**EXERCISE GOAL:**
Line by line, retype the material exactly and leave each picture out.

==*==

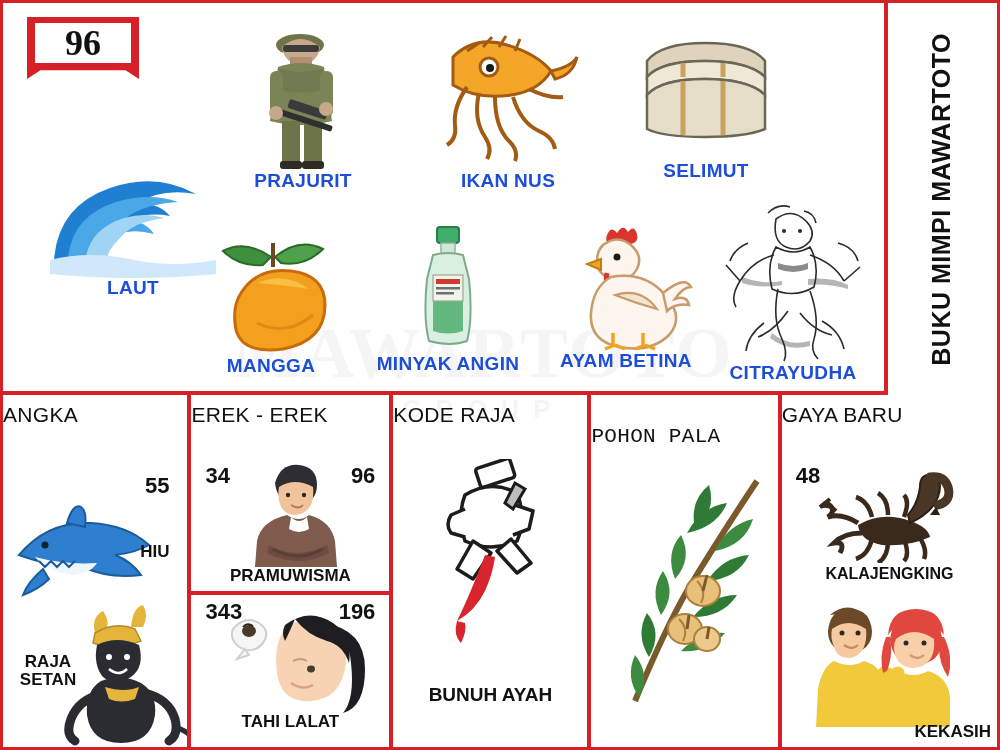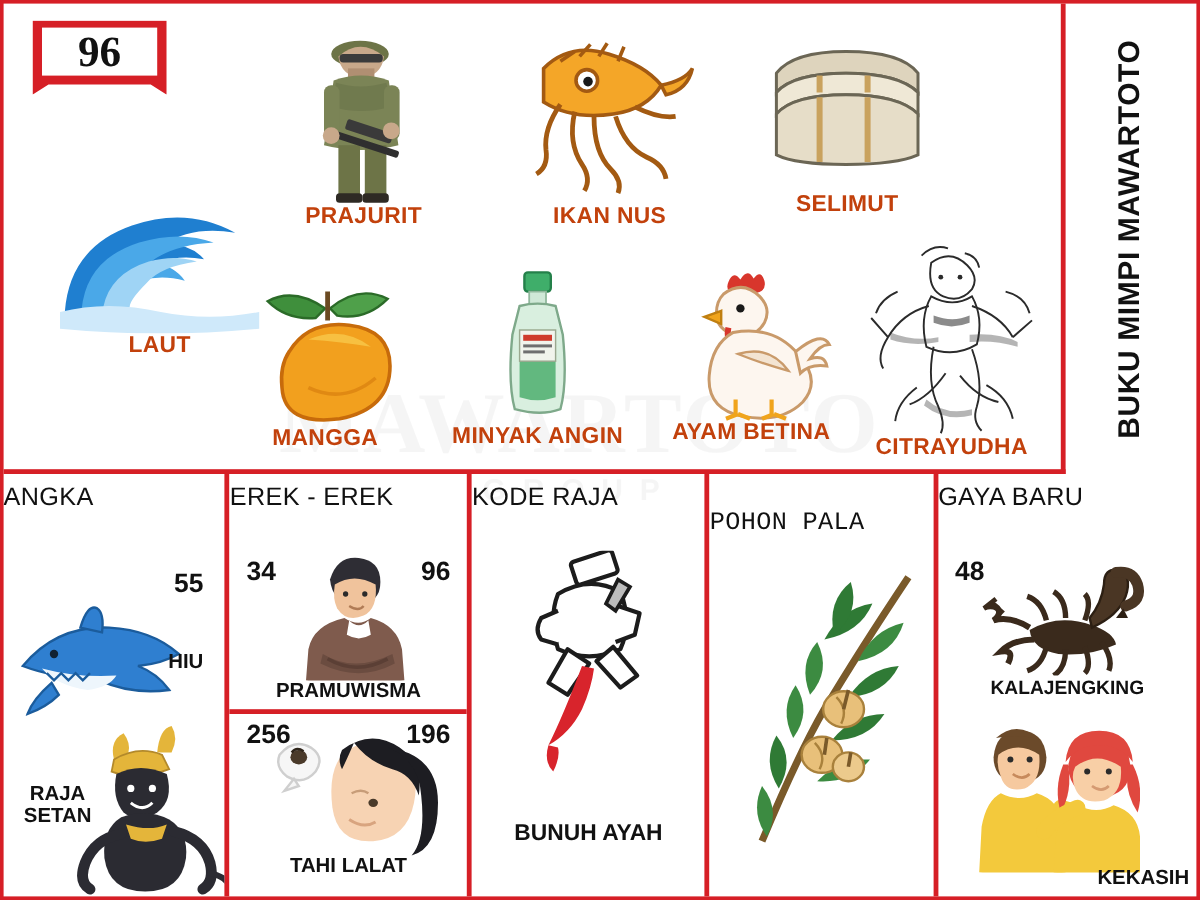--- a/index.html
+++ b/index.html
@@ -85,7 +85,7 @@
   .cell-label {
     font-weight: bold;
     font-size: 19px;
-    color: #c2410c;
+    color: #1d4ed8;
     text-align: center;
     letter-spacing: .3px;
     line-height: 1.1;

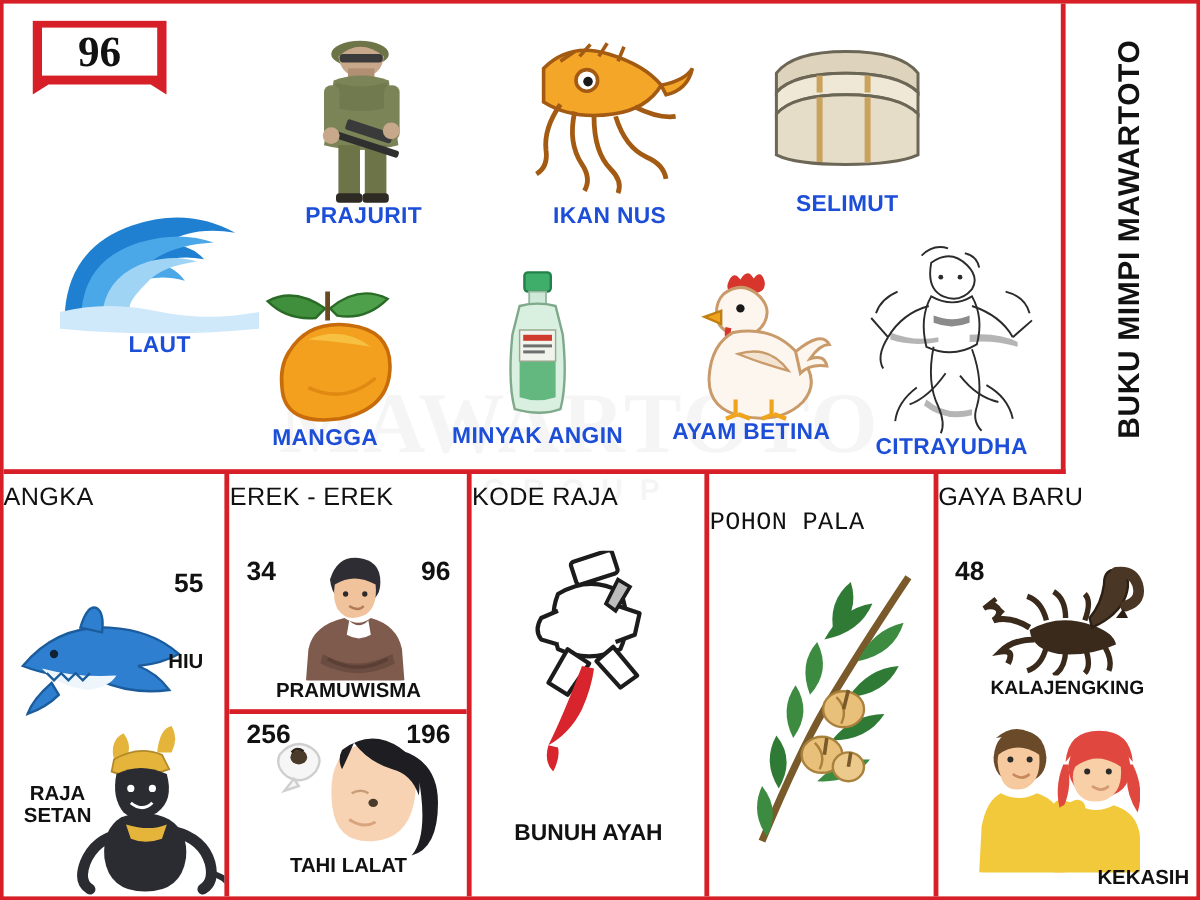--- a/index.html
+++ b/index.html
@@ -341,7 +341,7 @@
 
       <div class="divider-h" style="top:196px;"></div>
 
-      <div class="num" style="left:14px; top:204px;">256</div>
+      <div class="num" style="left:14px; top:204px;">343</div>
       <div class="num" style="right:14px; top:204px;">196</div>
       <svg style="position:absolute; left:28px; top:212px;" width="150" height="108" viewBox="0 0 150 108">
         <path d="M14 22 q12 -14 26 -6 q12 8 4 20 q-10 12 -24 4 q-10 -8 -6 -18z" fill="#f6f6f6" stroke="#cfcfcf" stroke-width="2"></path>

==*==

**ANSWER:**
--- a/index.html
+++ b/index.html
@@ -85,7 +85,7 @@
   .cell-label {
     font-weight: bold;
     font-size: 19px;
-    color: #c2410c;
+    color: #1d4ed8;
     text-align: center;
     letter-spacing: .3px;
     line-height: 1.1;

--- a/index.html
+++ b/index.html
@@ -341,7 +341,7 @@
 
       <div class="divider-h" style="top:196px;"></div>
 
-      <div class="num" style="left:14px; top:204px;">256</div>
+      <div class="num" style="left:14px; top:204px;">343</div>
       <div class="num" style="right:14px; top:204px;">196</div>
       <svg style="position:absolute; left:28px; top:212px;" width="150" height="108" viewBox="0 0 150 108">
         <path d="M14 22 q12 -14 26 -6 q12 8 4 20 q-10 12 -24 4 q-10 -8 -6 -18z" fill="#f6f6f6" stroke="#cfcfcf" stroke-width="2"></path>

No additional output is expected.